**How to complete this task:** Please quote exactly the lines below from the line containing "to the target" to the line containing "scenario case 2", both lines included, and nothing else.

┏━━

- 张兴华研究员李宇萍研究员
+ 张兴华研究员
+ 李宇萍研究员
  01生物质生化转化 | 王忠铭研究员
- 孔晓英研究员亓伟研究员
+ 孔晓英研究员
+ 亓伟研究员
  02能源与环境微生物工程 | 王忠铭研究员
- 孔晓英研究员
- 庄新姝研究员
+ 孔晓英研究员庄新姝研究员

┗━━
┏━━

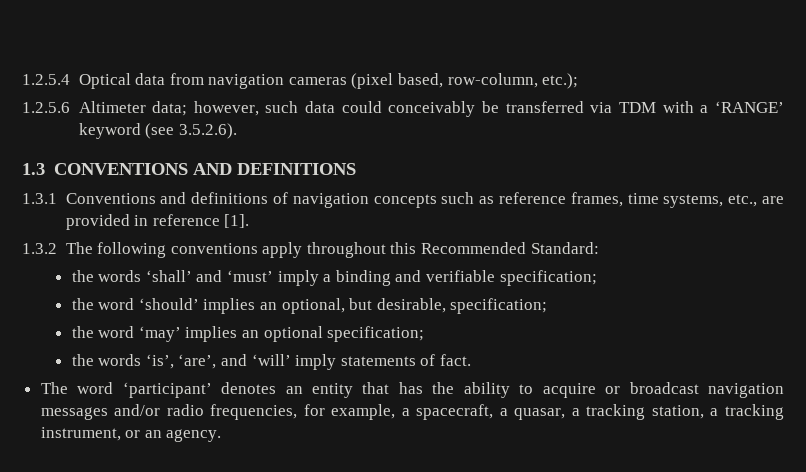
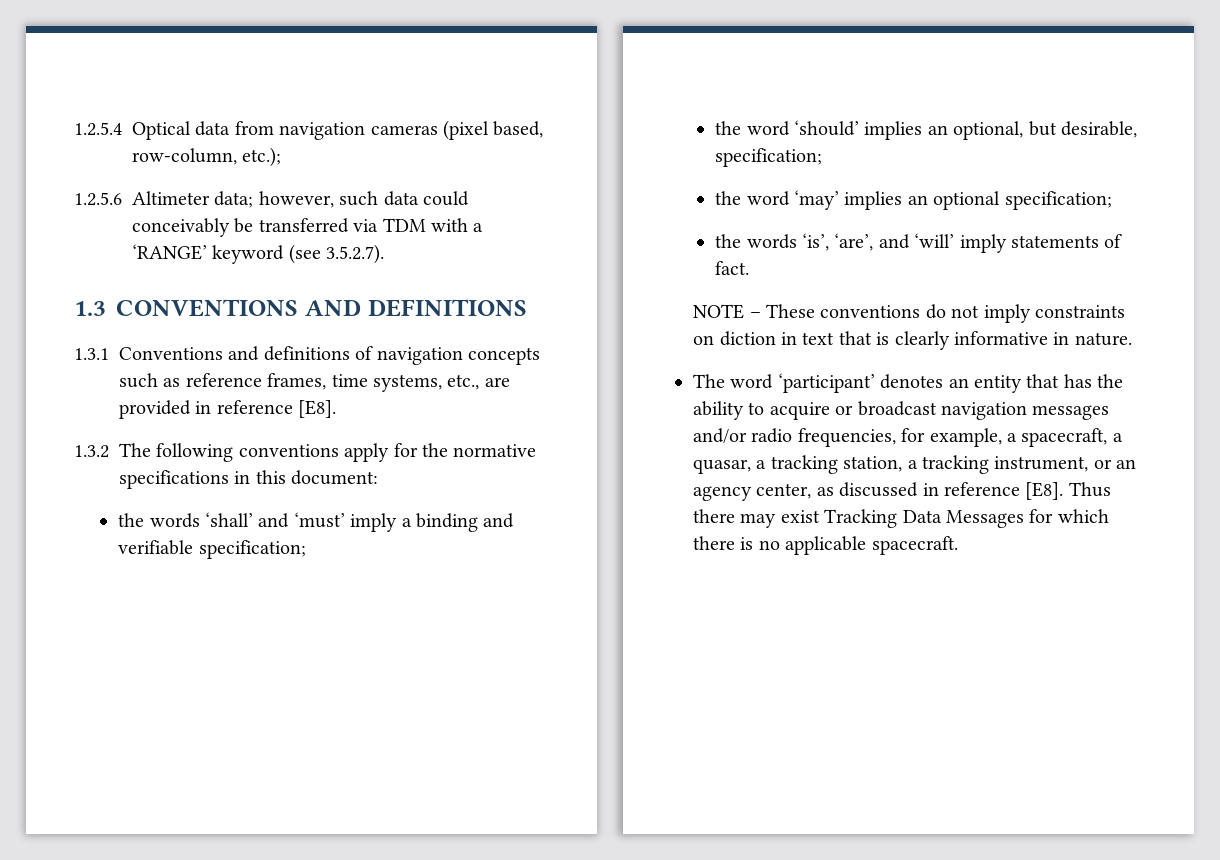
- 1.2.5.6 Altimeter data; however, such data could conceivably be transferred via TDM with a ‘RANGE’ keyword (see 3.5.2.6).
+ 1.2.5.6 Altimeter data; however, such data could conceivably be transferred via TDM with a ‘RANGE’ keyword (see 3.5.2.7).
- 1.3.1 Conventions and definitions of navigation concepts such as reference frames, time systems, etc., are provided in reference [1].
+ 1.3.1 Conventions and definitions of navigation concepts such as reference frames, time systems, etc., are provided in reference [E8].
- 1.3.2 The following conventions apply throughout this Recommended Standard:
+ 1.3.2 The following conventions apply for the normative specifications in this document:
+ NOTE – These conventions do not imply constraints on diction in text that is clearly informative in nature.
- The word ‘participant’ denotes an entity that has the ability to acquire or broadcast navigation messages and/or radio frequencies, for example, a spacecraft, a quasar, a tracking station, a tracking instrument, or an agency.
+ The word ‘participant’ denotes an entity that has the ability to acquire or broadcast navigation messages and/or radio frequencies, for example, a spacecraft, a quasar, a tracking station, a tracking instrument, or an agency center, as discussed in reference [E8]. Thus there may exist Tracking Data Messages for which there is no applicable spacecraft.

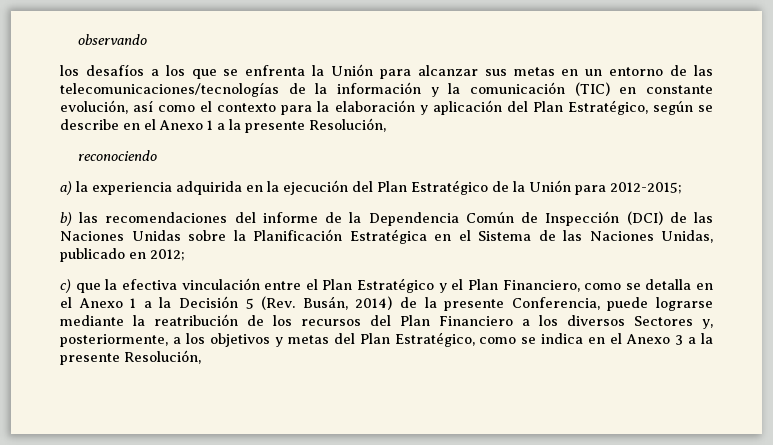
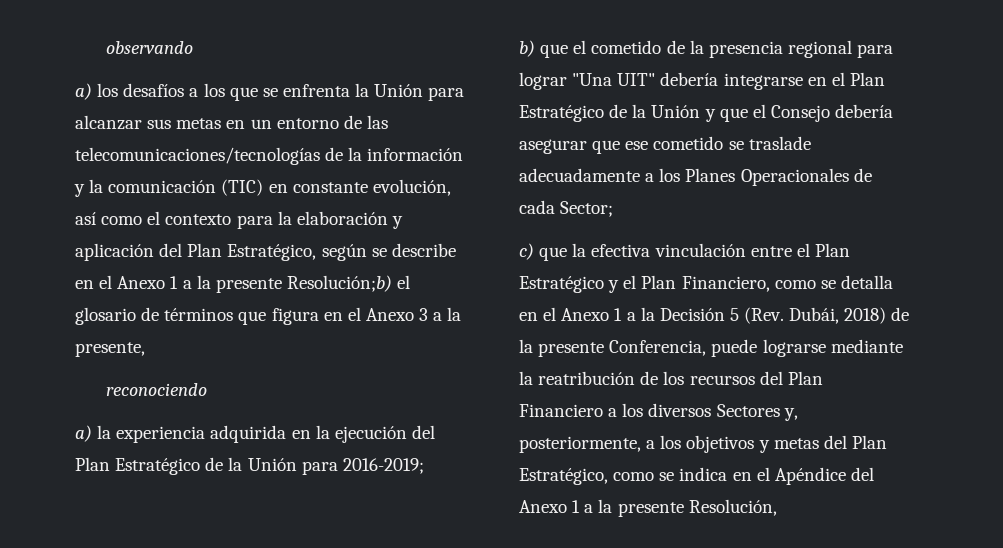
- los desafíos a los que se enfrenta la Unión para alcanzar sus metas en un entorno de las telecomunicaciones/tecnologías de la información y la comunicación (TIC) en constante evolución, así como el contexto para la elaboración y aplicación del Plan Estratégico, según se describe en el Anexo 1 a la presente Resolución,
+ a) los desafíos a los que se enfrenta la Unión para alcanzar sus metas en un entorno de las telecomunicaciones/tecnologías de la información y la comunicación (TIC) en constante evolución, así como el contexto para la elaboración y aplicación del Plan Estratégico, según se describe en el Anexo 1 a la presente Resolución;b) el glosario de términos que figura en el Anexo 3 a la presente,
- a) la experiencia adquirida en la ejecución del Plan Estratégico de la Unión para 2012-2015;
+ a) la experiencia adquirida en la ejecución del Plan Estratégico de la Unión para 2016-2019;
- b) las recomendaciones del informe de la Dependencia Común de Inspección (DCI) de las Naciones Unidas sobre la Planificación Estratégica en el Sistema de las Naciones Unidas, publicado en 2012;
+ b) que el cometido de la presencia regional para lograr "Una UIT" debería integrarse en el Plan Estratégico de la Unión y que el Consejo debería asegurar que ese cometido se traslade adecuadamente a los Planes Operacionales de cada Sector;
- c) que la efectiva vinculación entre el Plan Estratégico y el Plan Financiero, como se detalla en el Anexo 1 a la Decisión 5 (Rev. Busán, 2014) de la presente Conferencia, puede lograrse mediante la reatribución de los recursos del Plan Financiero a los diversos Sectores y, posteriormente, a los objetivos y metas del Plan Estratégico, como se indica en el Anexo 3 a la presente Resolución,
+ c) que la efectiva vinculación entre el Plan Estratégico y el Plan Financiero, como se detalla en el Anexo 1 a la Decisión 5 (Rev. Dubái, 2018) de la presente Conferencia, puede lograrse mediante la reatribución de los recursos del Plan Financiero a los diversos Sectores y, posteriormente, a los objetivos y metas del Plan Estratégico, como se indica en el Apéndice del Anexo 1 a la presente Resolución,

┗━━
┏━━

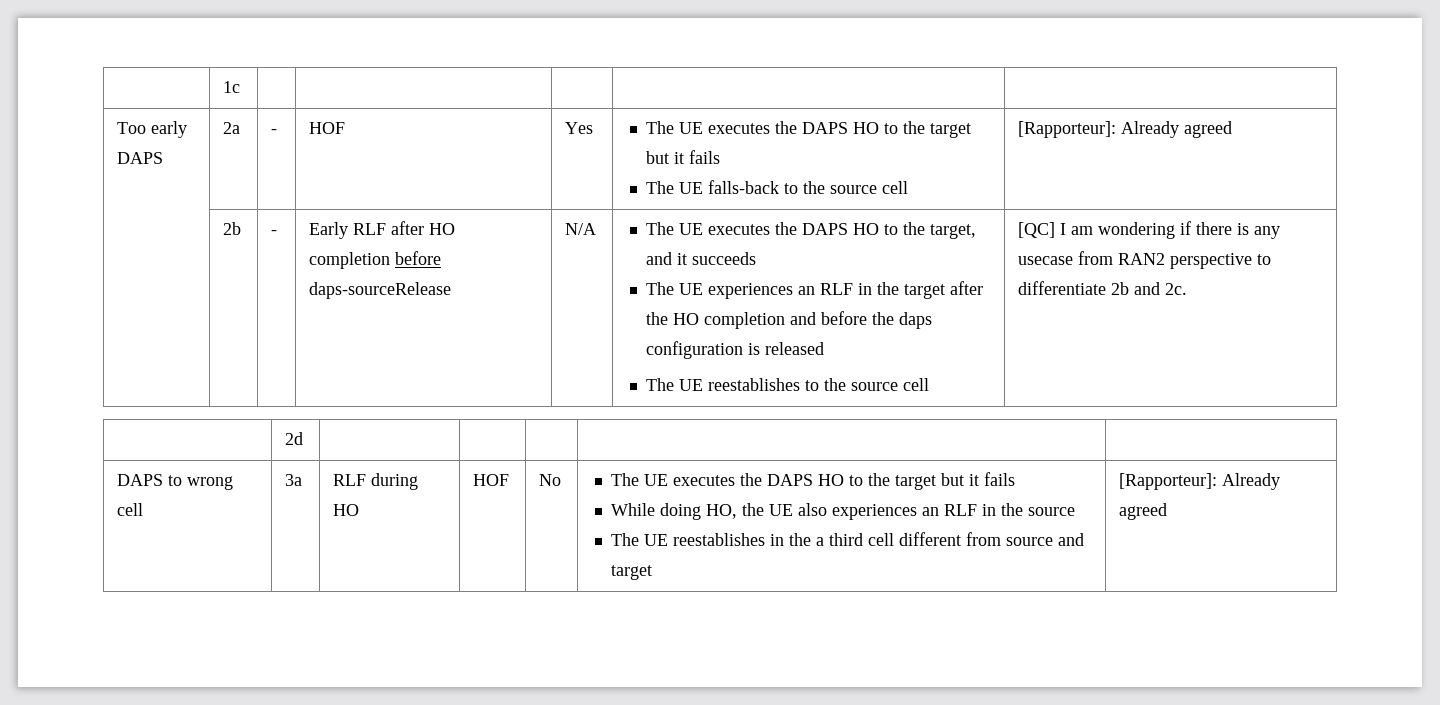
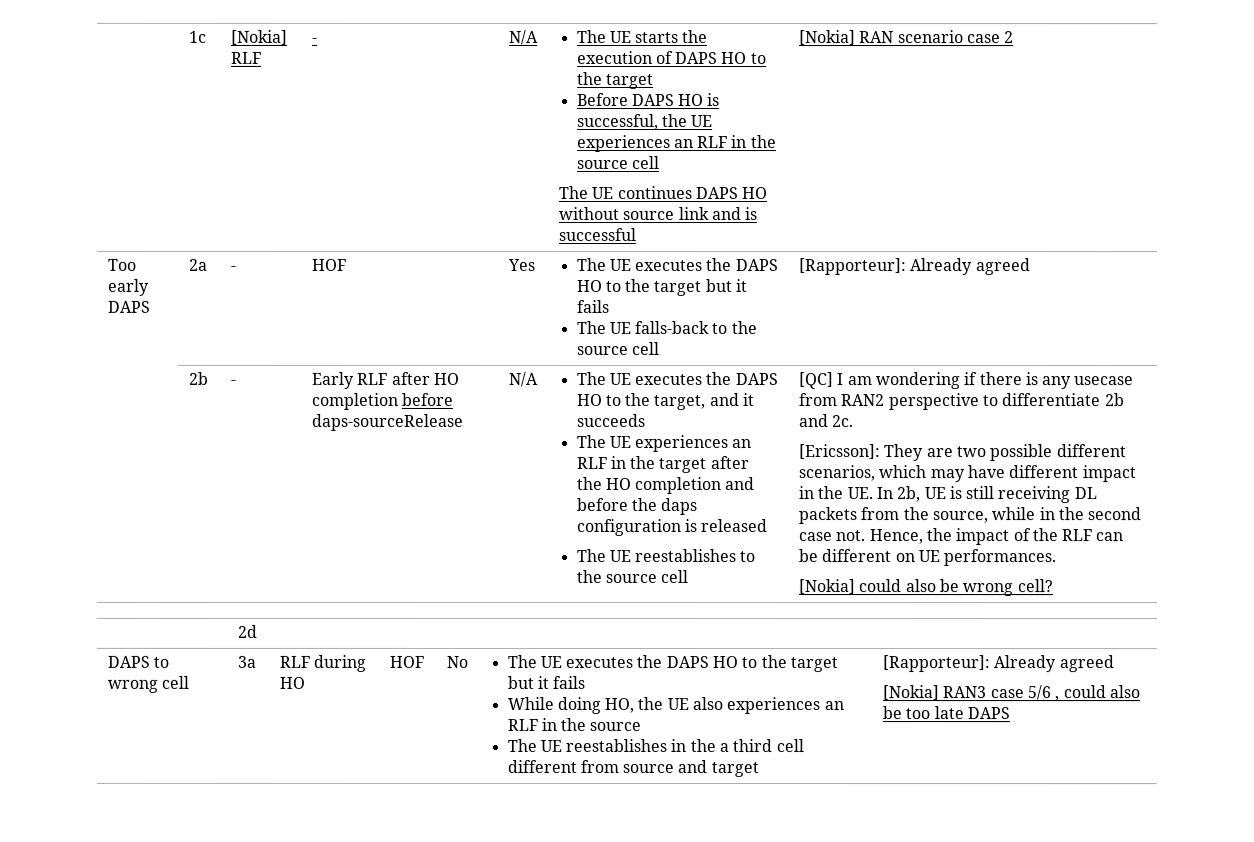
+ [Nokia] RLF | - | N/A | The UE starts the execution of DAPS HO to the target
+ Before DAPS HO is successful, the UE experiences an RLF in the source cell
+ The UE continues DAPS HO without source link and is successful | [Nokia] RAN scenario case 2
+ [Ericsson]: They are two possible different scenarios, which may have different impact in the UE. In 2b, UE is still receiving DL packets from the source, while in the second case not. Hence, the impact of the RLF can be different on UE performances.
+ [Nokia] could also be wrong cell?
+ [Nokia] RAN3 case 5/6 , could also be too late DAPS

┗━━

**Response below:**
+ [Nokia] RLF | - | N/A | The UE starts the execution of DAPS HO to the target
+ Before DAPS HO is successful, the UE experiences an RLF in the source cell
+ The UE continues DAPS HO without source link and is successful | [Nokia] RAN scenario case 2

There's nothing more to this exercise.